That's the lady. Before she was Secretary of State she was a Senator from New York, and in 2008 a candidate in the Democratic Party's presidential primaries. Democratic primary voters in their wisdom decided that as exciting and leg-tingling as it would certainly be to have a female president, having a black one would be even more gratifying to their feelings of moral worth, so Hillary got State as a consolation prize.

So the question now is, will Mrs. Clinton try again in 2016? Let's weigh the odds.

03 — The great pro-Hillary brainwashing campaign begins.     The question with which I closed the last segment was of course a trick question. Will Mrs. Clinton run for president again in 2016? Is a bean green? Of course she will!

The left-liberal elites who own, operate, and staff America's entertainment media, and who will provide much of the financing for a Hillary campaign, certainly think so. There are already three — count 'em, three — Hillary biopics in the works.

The one we have most recently been told about is a four-hour miniseries planned by NBC. That's NBC as in MSNBC, its cable channel, home of such progressive luminaries as Chris Matthews, whose approach to race relations is that he is terribly, terribly sorry he's white; Al Sharpton, who thinks he damn well ought to be; and Rachel Maddow, who in last year's election cast a write-in vote for Henry Wallace.

NBC and the cable clone MSNBC are wholly owned by the Comcast corporation, whose executive Vice President, David Cohen, was a major fundraiser for Barack Obama in the last presidential election cycle. Cohen actually held a fundraiser for Obama in his Philadelphia mansion.

So here's a prediction: The NBC miniseries will not cover the firing of employees from the White House Travel Office in 1993, when the Clintons came in. The employees, humble non-political Washington worker bees, were fired so that the Clintons could reward their friends and accomplices with jobs.

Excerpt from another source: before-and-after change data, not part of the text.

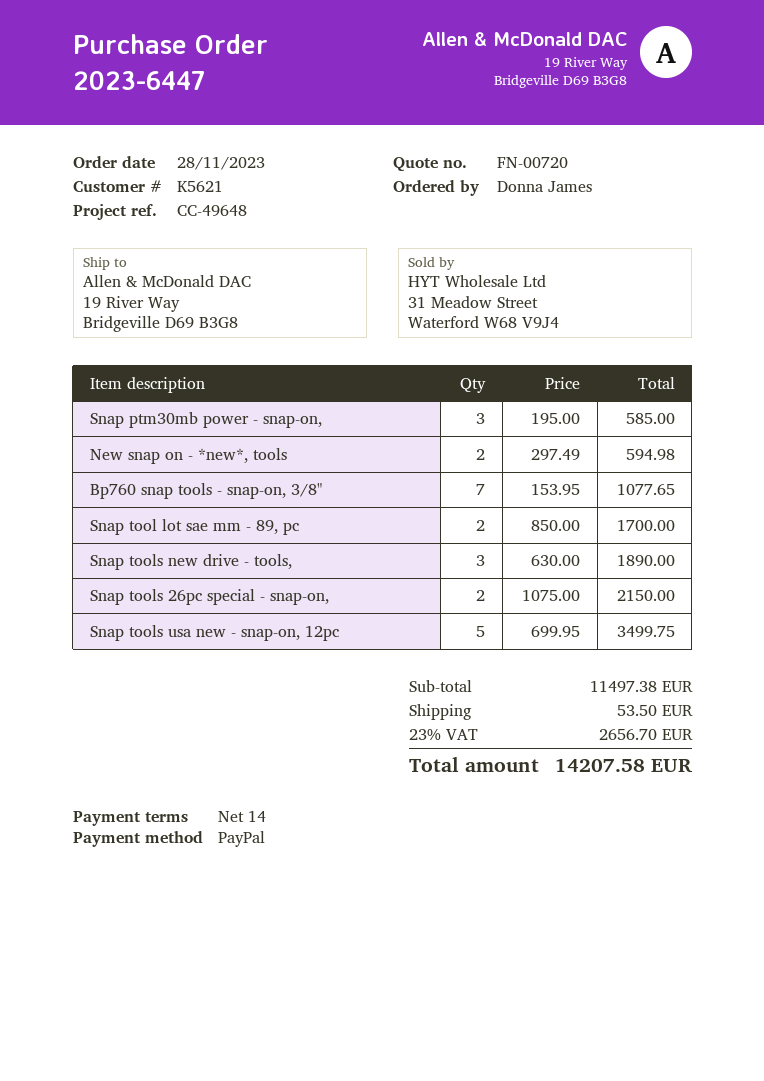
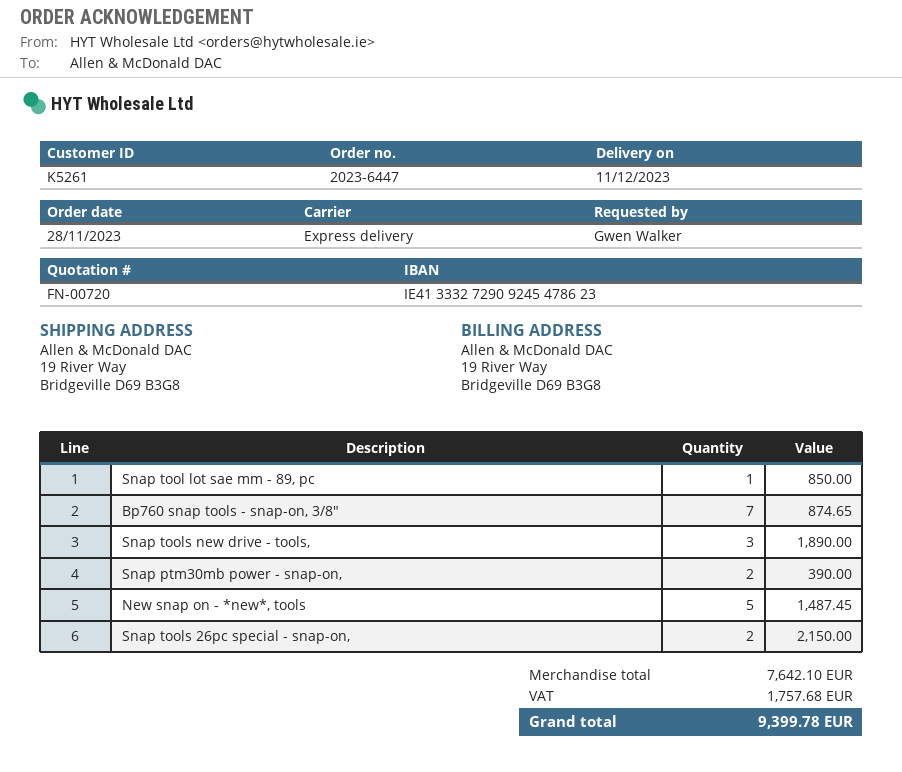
customer number: K5621 -> K5261
ordered by: Donna James -> Gwen Walker
Snap ptm30mb power - snap-on,: 3 for 585.00 -> 2 for 390.00
New snap on - *new*, tools: 2 for 594.98 -> 5 for 1487.45
Bp760 snap tools - snap-on, 3/8": 7 for 1077.65 -> 7 for 874.65
Snap tool lot sae mm - 89, pc: 2 for 1700.00 -> 1 for 850.00
Snap tools usa new - snap-on, 12pc: 5 for 3499.75 -> none
subtotal: 11497.38 -> 7642.10
shipping: 53.50 -> none
tax: 2656.70 -> 1757.68
total: 14207.58 -> 9399.78

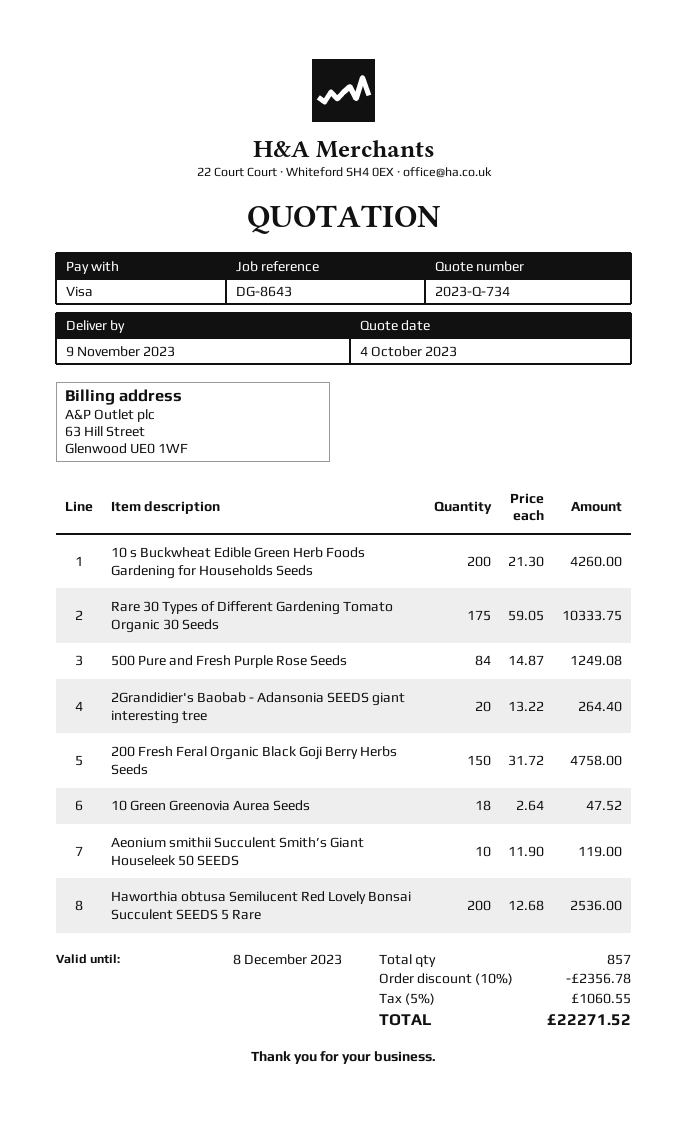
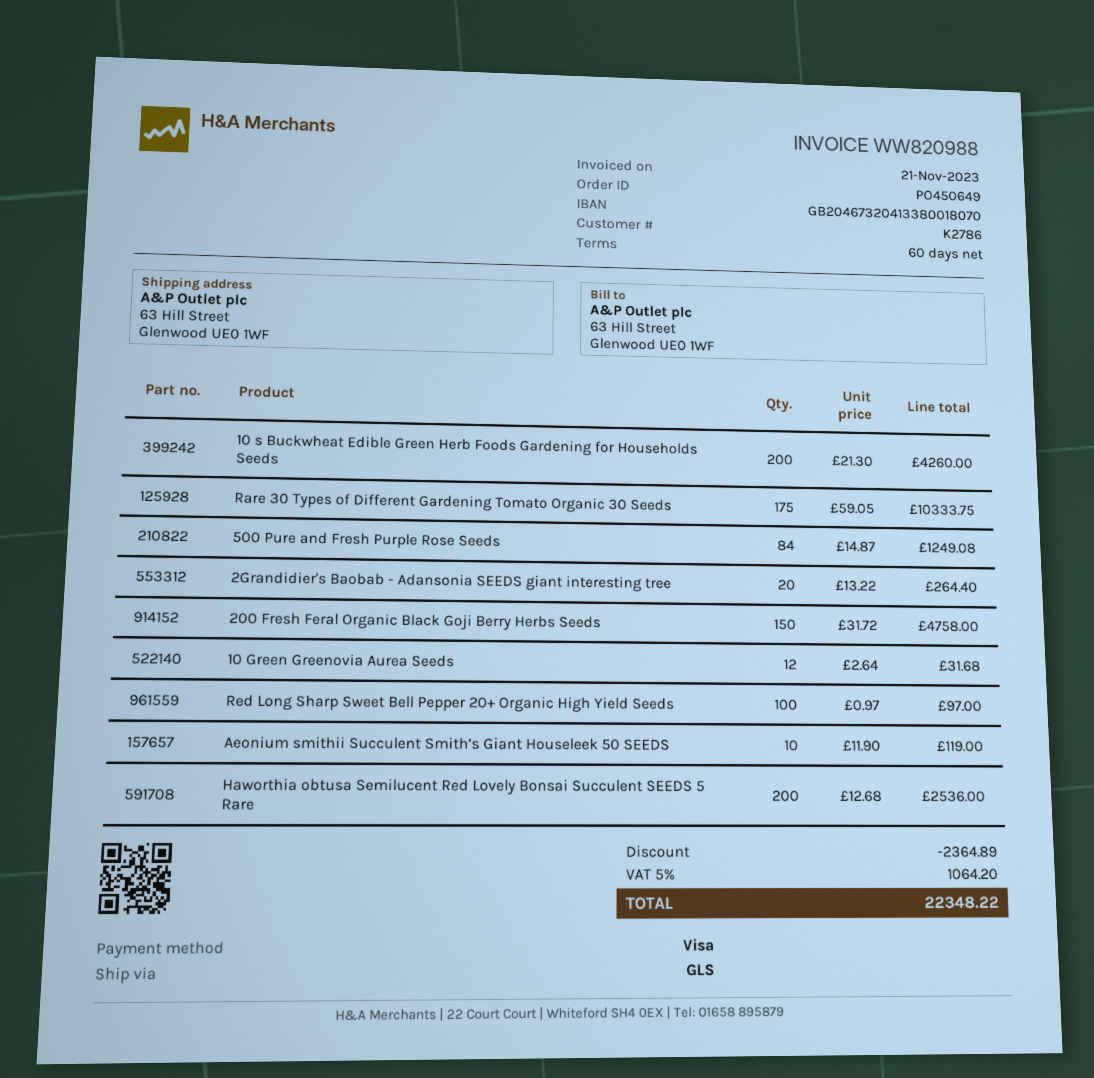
10 Green Greenovia Aurea Seeds: 18 x 2.64 = 47.52 -> 12 x 2.64 = 31.68
Red Long Sharp Sweet Bell Pepper 20+ Organic High Yield Seeds: none -> 100 x 0.97 = 97.00
discount: 2356.78 -> 2364.89
tax: 5% = 1060.55 -> 5% = 1064.20
total: 22271.52 -> 22348.22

To cover up this fact, the Clintons, with Hillary apparently as the main player, alleged that the employees had been fiddling the books. One of them was actually charged with embezzlement; he was found not guilty at trial.

I'll make further predictions. None of the Clintons' scuzzy business dealings, bare-faced corruption, or weasely evasions of responsibility, either in Arkansas or in Washington, will be honestly covered in the NBC mini-series. Viewers will be left with no understanding as to why Bill Safire, a seasoned and responsible reporter, wrote in 1996 — in the pages of the New York Times, yet — that, quote:

Americans of all political persuasions are coming to the sad realization that our First Lady — a woman of undoubted talents who was a role model for many in her generation — is a congenital liar.

So, NBC. Who else is preparing a Clinton biopic? Who do you think? CNN, of course.

Graybeards among you may remember back in the 1990s when CNN was said to stand for "Clinton News Network." Well, that's still what they stand for. The best you can say for CNN's political line is that it isn't quite as anti-white as MSNBC's. At CNN, in fact, gay trumps black. This is even the case when gay and black are the same person, as when gay black CNN reporter Don Lemon's chief contribution to coverage of the George Zimmerman trial was to ask lead prosecutor John Guy how he felt about people — presumably people like Don Lemon — calling him "McDreamy." Oooooh!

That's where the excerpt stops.